Crawler

Crawler v2.0.0 — a data toolkit for ingesting, transforming, querying, filtering, aggregating, and exporting structured data entries. Each command logs timestamped records locally, making Crawler ideal for tracking web scraping workflows, managing crawl data pipelines, and auditing data processing activity.

Commands

Command	Description
`crawler ingest <input>`	Ingest a data entry (or view recent ingests with no args)
`crawler transform <input>`	Log a transform operation (or view recent transforms)
`crawler query <input>`	Record a query (or view recent queries)
`crawler filter <input>`	Record a filter operation (or view recent filters)
`crawler aggregate <input>`	Record an aggregation (or view recent aggregations)
`crawler visualize <input>`	Log a visualization task (or view recent visualizations)
`crawler export <input>`	Log an export entry (or view recent exports)
`crawler sample <input>`	Record a sampling operation (or view recent samples)
`crawler schema <input>`	Log a schema definition (or view recent schemas)
`crawler validate <input>`	Record a validation check (or view recent validations)
`crawler pipeline <input>`	Log a pipeline step (or view recent pipeline entries)
`crawler profile <input>`	Record a profiling run (or view recent profiles)
`crawler stats`	Show summary statistics across all log files
`crawler search <term>`	Search all entries for a keyword (case-insensitive)
`crawler recent`	Show the 20 most recent activity entries
`crawler status`	Health check — version, entry count, disk usage, last activity
`crawler help`	Display all available commands
`crawler version`	Print version string

Each data command (ingest, transform, query, filter, aggregate, visualize, export, sample, schema, validate, pipeline, profile) works identically:

With arguments: saves a timestamped entry to ~/.local/share/crawler/<command>.log and logs to history.log
Without arguments: displays the 20 most recent entries from that command's log file

Data Storage

All data is stored locally in ~/.local/share/crawler/:

File	Contents
`ingest.log`	Timestamped ingest records
`transform.log`	Transform operation records
`query.log`	Query records
`filter.log`	Filter operation records
`aggregate.log`	Aggregation records
`visualize.log`	Visualization task records
`export.log`	Export entry records
`sample.log`	Sampling records
`schema.log`	Schema definition records
`validate.log`	Validation check records
`pipeline.log`	Pipeline step records
`profile.log`	Profiling records
`history.log`	Unified activity log for all commands

The stats command reads all .log files and reports line counts per file, total entries, data directory size, and the timestamp of the first recorded activity.
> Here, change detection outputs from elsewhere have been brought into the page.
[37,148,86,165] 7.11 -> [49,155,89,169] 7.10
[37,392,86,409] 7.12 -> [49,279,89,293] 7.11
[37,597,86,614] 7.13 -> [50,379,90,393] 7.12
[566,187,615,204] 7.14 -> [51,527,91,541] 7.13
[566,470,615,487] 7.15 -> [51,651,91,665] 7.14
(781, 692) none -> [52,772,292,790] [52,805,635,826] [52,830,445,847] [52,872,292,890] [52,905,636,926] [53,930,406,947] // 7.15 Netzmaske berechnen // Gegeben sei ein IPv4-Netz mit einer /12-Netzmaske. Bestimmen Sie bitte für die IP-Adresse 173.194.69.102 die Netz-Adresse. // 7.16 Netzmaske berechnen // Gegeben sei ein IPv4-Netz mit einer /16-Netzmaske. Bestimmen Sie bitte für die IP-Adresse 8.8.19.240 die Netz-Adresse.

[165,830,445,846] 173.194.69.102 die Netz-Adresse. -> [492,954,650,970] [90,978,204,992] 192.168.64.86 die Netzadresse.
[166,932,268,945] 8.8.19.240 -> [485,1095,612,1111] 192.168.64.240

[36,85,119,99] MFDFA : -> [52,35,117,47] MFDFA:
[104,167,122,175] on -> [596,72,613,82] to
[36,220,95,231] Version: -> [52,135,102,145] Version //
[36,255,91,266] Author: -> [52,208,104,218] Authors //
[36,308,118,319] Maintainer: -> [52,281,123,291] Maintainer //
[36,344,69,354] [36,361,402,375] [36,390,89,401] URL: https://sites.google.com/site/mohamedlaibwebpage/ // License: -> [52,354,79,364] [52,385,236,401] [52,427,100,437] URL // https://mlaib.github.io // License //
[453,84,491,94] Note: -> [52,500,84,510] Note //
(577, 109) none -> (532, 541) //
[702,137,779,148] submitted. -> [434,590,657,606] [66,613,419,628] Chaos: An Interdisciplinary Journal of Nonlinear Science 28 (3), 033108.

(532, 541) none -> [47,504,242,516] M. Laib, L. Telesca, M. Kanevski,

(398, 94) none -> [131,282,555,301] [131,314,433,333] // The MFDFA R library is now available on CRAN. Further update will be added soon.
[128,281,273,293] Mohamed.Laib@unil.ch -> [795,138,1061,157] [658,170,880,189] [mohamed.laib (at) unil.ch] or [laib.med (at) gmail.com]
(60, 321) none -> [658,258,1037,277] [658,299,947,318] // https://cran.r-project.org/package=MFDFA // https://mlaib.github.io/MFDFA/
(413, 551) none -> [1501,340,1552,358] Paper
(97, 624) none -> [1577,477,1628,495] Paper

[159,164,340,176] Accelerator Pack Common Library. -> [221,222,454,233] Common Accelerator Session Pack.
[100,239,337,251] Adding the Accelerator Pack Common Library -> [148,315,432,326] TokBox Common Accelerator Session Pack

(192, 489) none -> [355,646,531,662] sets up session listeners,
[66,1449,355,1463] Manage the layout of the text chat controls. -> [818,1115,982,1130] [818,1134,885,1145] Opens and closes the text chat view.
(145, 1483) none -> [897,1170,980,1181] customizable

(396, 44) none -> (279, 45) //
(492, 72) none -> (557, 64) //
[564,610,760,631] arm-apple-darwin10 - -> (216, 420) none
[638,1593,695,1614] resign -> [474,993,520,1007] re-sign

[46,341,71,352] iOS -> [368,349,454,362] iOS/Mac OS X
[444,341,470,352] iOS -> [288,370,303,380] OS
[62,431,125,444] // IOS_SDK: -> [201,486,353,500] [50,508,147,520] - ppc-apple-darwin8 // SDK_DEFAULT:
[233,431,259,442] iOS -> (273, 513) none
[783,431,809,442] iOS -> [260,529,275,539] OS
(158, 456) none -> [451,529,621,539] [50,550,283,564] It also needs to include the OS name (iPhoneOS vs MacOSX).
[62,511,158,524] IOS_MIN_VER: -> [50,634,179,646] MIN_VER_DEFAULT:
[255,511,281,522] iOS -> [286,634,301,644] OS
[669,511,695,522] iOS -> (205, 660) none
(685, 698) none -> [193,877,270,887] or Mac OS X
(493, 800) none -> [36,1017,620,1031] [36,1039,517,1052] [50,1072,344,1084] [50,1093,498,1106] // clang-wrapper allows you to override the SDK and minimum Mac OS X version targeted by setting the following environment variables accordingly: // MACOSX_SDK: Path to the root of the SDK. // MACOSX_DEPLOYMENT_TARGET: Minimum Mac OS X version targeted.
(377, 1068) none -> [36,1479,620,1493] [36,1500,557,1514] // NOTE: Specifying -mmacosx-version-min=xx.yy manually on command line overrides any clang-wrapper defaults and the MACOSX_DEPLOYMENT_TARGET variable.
The export utility function (called internally via _export) can produce JSON, CSV, or TXT output files under the data directory.

Requirements

Bash (4.0+)
coreutils — date, wc, du, head, tail, grep, basename, cat
No external dependencies, API keys, or network access required
Works on Linux and macOS

When to Use

Tracking web crawl data pipelines — use ingest to log URLs or pages crawled, transform to record data cleaning steps, and export to track output generation
Managing scraping workflows — use pipeline to document each stage of a multi-step scraping pipeline, with validate to confirm data quality at each step
Profiling and sampling crawl results — use profile to log performance metrics of crawls and sample to record sampling decisions for large datasets
Querying and filtering collected data — use query and filter to log search criteria and filtering rules applied to crawled content
Auditing and searching historical activity — use search <term> to find specific entries across all logs, or stats for a high-level overview of all data categories

Examples

# Ingest a crawled URL
crawler ingest "https://example.com/products — 142 items found"

# View recent ingest entries
crawler ingest

# Log a transform step
crawler transform "strip HTML tags, extract product names and prices"

# Record a filtering rule
crawler filter "exclude pages with HTTP 404 status"

# Log an aggregation
crawler aggregate "total products by category across 3 domains"

# Validate data quality
crawler validate "all price fields are numeric and > 0"

# Search across all logs
crawler search "product"

# View summary statistics
crawler stats

# Check health status
crawler status

# View the 20 most recent activities
crawler recent

How It Works

Crawler uses a simple append-only log architecture. Every command writes a pipe-delimited record (timestamp|value) to its dedicated log file. The history.log file captures a unified timeline of all operations with the format MM-DD HH:MM command: value.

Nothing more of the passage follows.